■ What you will do: Retype the records below exactly as they appear, but leave out any pictures.

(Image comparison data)
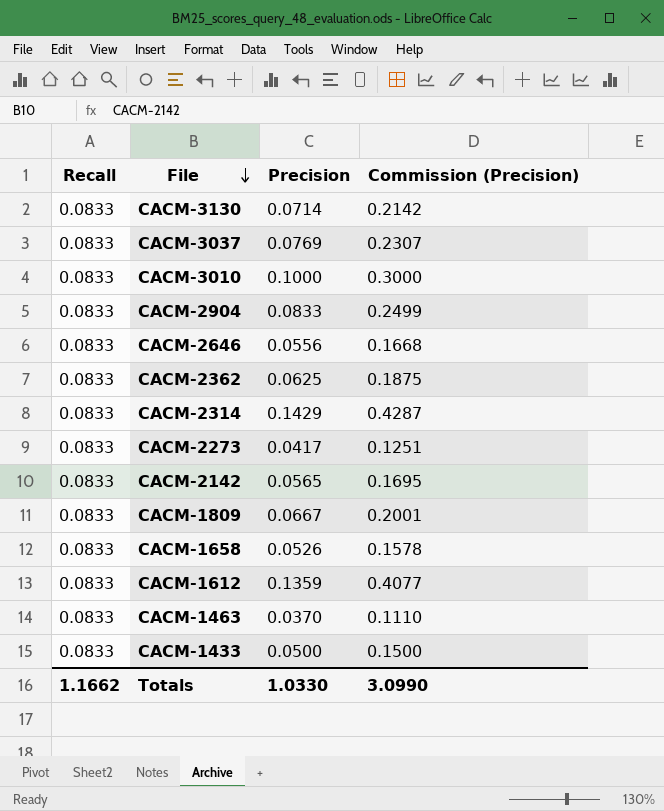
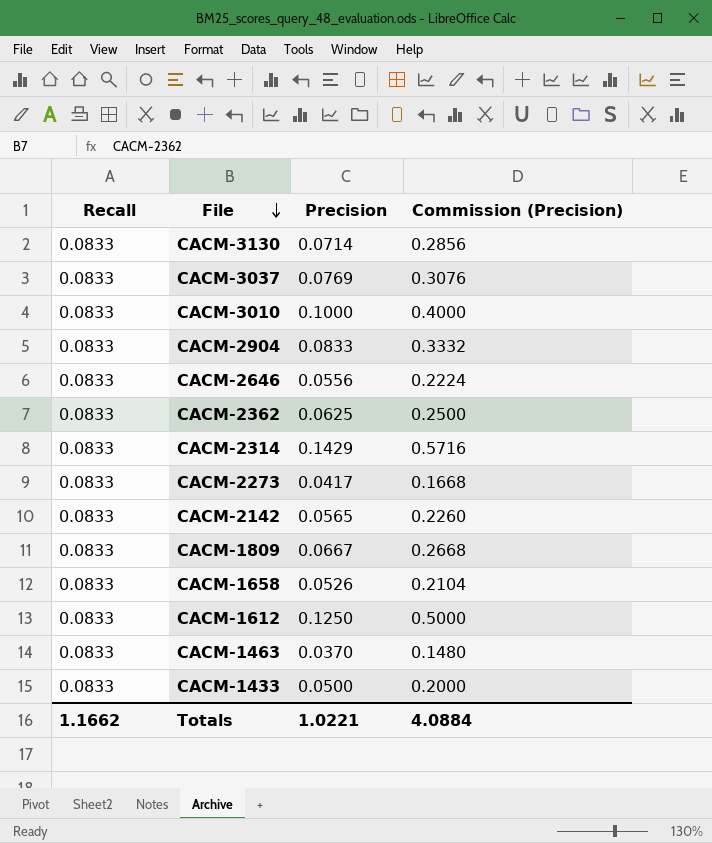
column Commission (Precision) | formula: [Precision] * 3 -> [Precision] * 4
CACM-1612 | Precision: 0.1359 -> 0.1250
Totals | Precision: 1.0330 -> 1.0221
Totals | Commission (Precision): 3.0990 -> 4.0884

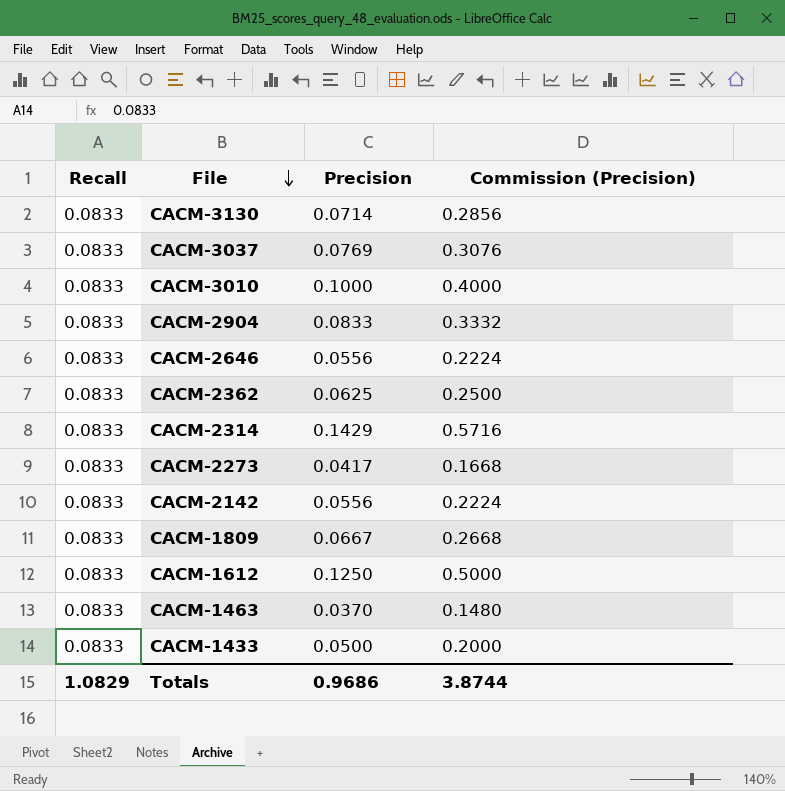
row CACM-1658: 0.0833 | 0.0526 | 0.2104 -> none
CACM-2142 | Precision: 0.0565 -> 0.0556
CACM-2142 | Commission (Precision): 0.2260 -> 0.2224
Totals | Recall: 1.1662 -> 1.0829
Totals | Precision: 1.0221 -> 0.9686
Totals | Commission (Precision): 4.0884 -> 3.8744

■ Exercise result:
column Commission (Precision) | formula: [Precision] * 3 -> [Precision] * 4
CACM-1612 | Precision: 0.1359 -> 0.1250
Totals | Precision: 1.0330 -> 1.0221
Totals | Commission (Precision): 3.0990 -> 4.0884

row CACM-1658: 0.0833 | 0.0526 | 0.2104 -> none
CACM-2142 | Precision: 0.0565 -> 0.0556
CACM-2142 | Commission (Precision): 0.2260 -> 0.2224
Totals | Recall: 1.1662 -> 1.0829
Totals | Precision: 1.0221 -> 0.9686
Totals | Commission (Precision): 4.0884 -> 3.8744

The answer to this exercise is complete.